------ Exercise inputs

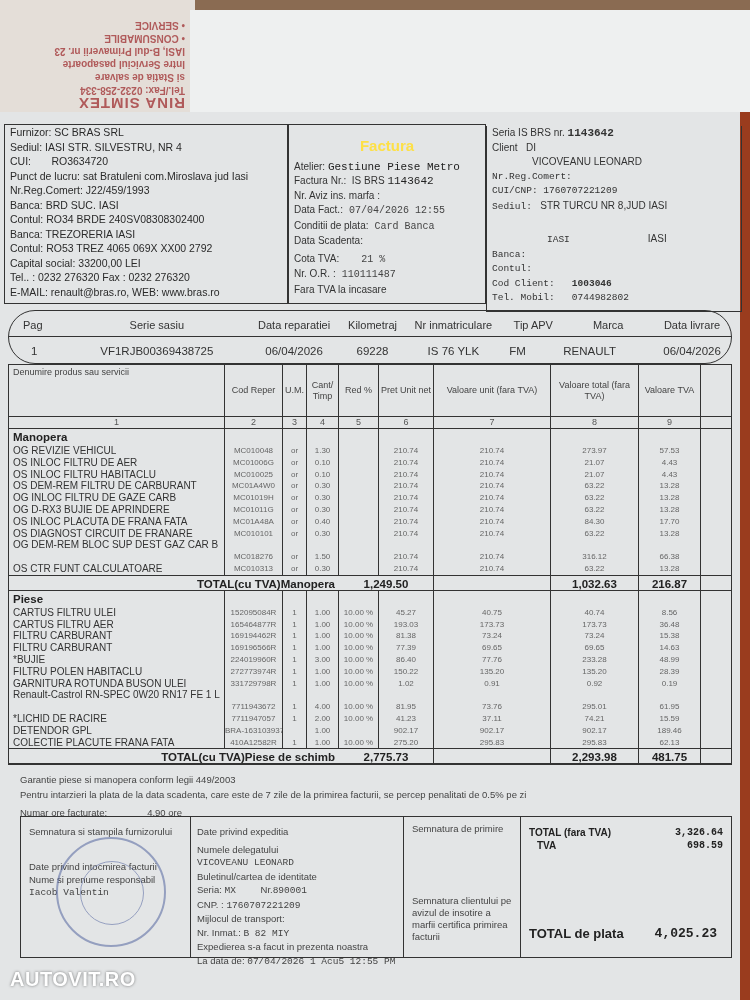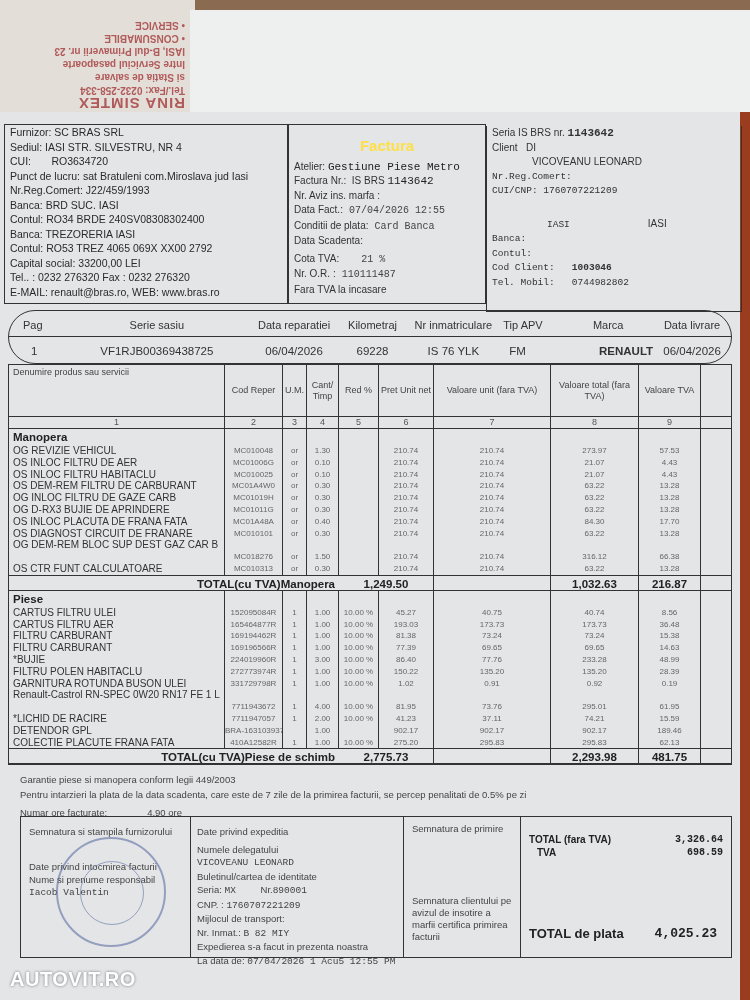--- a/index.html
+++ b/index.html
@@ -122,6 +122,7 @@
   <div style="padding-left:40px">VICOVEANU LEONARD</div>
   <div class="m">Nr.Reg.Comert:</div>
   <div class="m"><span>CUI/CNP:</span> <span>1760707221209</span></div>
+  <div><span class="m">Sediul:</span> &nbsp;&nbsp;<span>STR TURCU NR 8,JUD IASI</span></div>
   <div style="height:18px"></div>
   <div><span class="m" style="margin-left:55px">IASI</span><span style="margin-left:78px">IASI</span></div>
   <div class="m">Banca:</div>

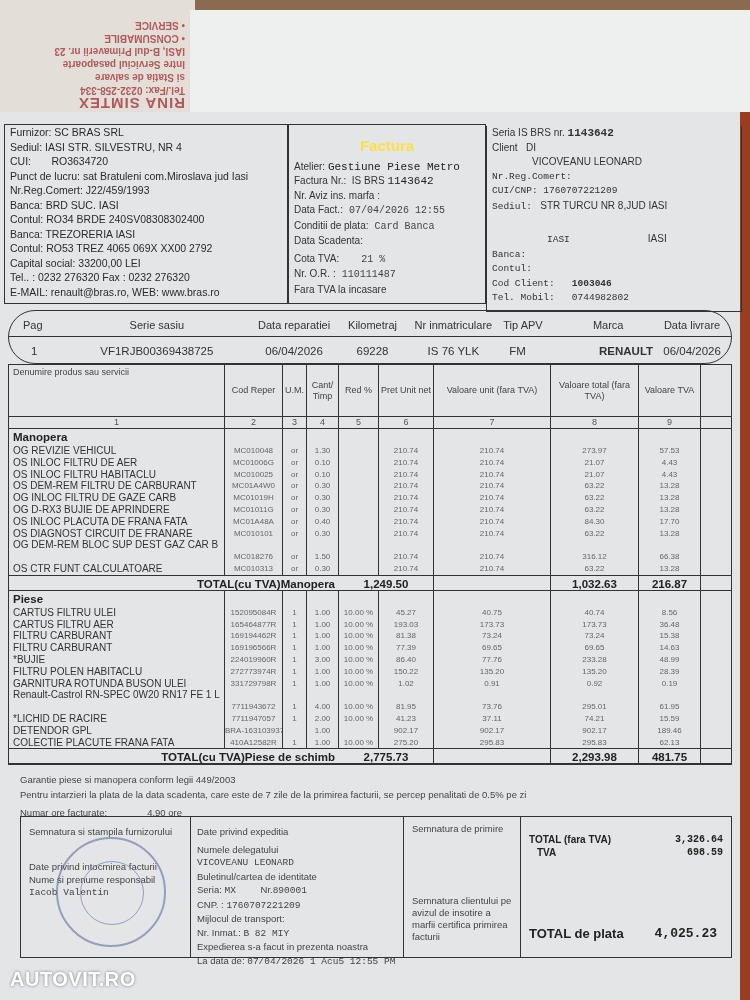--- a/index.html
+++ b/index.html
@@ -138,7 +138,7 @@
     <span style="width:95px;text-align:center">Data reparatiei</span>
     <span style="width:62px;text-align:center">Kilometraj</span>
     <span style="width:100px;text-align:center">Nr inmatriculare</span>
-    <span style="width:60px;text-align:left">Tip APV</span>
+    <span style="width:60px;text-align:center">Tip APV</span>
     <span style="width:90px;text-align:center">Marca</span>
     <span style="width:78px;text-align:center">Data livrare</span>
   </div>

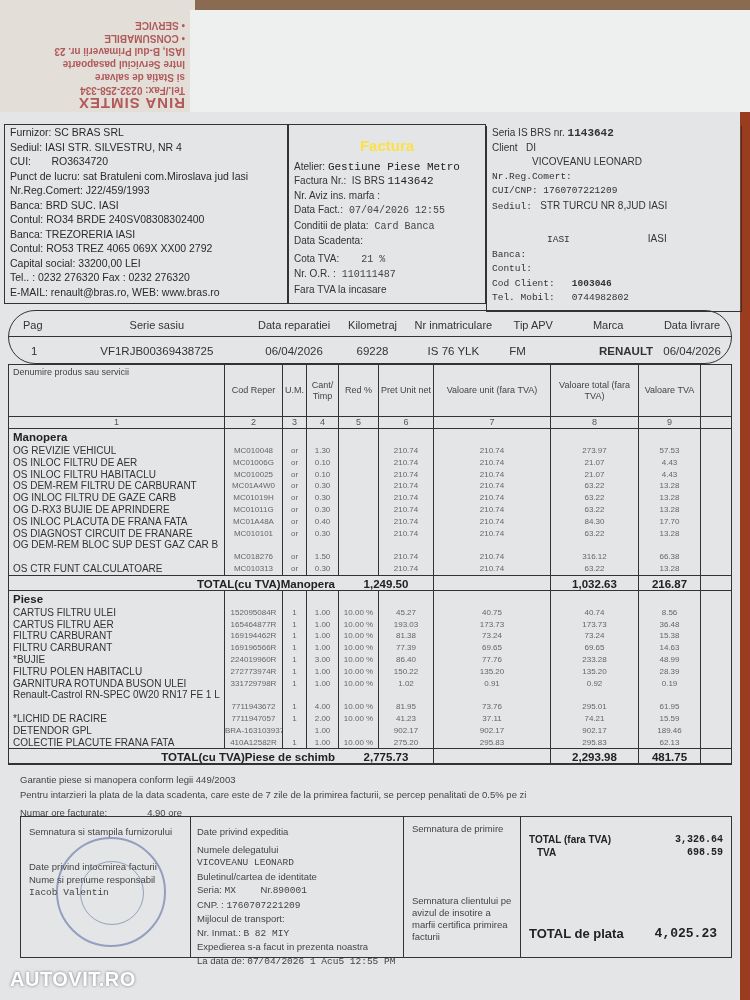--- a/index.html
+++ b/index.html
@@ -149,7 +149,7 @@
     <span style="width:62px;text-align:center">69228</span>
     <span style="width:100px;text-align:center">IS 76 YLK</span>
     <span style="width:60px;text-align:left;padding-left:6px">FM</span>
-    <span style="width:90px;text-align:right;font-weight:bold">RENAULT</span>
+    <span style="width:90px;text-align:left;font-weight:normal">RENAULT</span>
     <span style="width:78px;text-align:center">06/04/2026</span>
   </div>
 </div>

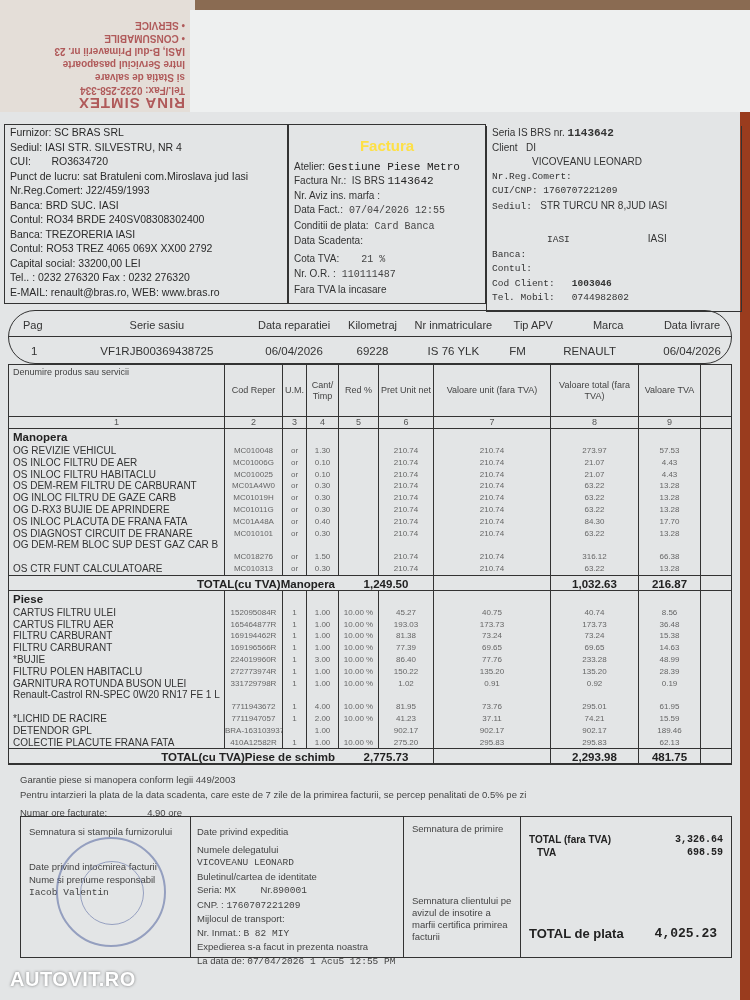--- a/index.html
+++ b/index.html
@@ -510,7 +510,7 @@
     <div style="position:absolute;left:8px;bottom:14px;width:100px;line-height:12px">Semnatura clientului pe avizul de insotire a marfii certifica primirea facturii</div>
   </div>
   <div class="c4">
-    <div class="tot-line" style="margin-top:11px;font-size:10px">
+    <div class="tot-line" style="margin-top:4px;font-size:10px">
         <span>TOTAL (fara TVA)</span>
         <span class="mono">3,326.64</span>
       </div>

------------

What to produce:
Give back the data verbatim. The pictures are not part of the copy.

Written solution:
--- a/index.html
+++ b/index.html
@@ -122,6 +122,7 @@
   <div style="padding-left:40px">VICOVEANU LEONARD</div>
   <div class="m">Nr.Reg.Comert:</div>
   <div class="m"><span>CUI/CNP:</span> <span>1760707221209</span></div>
+  <div><span class="m">Sediul:</span> &nbsp;&nbsp;<span>STR TURCU NR 8,JUD IASI</span></div>
   <div style="height:18px"></div>
   <div><span class="m" style="margin-left:55px">IASI</span><span style="margin-left:78px">IASI</span></div>
   <div class="m">Banca:</div>

--- a/index.html
+++ b/index.html
@@ -138,7 +138,7 @@
     <span style="width:95px;text-align:center">Data reparatiei</span>
     <span style="width:62px;text-align:center">Kilometraj</span>
     <span style="width:100px;text-align:center">Nr inmatriculare</span>
-    <span style="width:60px;text-align:left">Tip APV</span>
+    <span style="width:60px;text-align:center">Tip APV</span>
     <span style="width:90px;text-align:center">Marca</span>
     <span style="width:78px;text-align:center">Data livrare</span>
   </div>

--- a/index.html
+++ b/index.html
@@ -149,7 +149,7 @@
     <span style="width:62px;text-align:center">69228</span>
     <span style="width:100px;text-align:center">IS 76 YLK</span>
     <span style="width:60px;text-align:left;padding-left:6px">FM</span>
-    <span style="width:90px;text-align:right;font-weight:bold">RENAULT</span>
+    <span style="width:90px;text-align:left;font-weight:normal">RENAULT</span>
     <span style="width:78px;text-align:center">06/04/2026</span>
   </div>
 </div>

--- a/index.html
+++ b/index.html
@@ -510,7 +510,7 @@
     <div style="position:absolute;left:8px;bottom:14px;width:100px;line-height:12px">Semnatura clientului pe avizul de insotire a marfii certifica primirea facturii</div>
   </div>
   <div class="c4">
-    <div class="tot-line" style="margin-top:11px;font-size:10px">
+    <div class="tot-line" style="margin-top:4px;font-size:10px">
         <span>TOTAL (fara TVA)</span>
         <span class="mono">3,326.64</span>
       </div>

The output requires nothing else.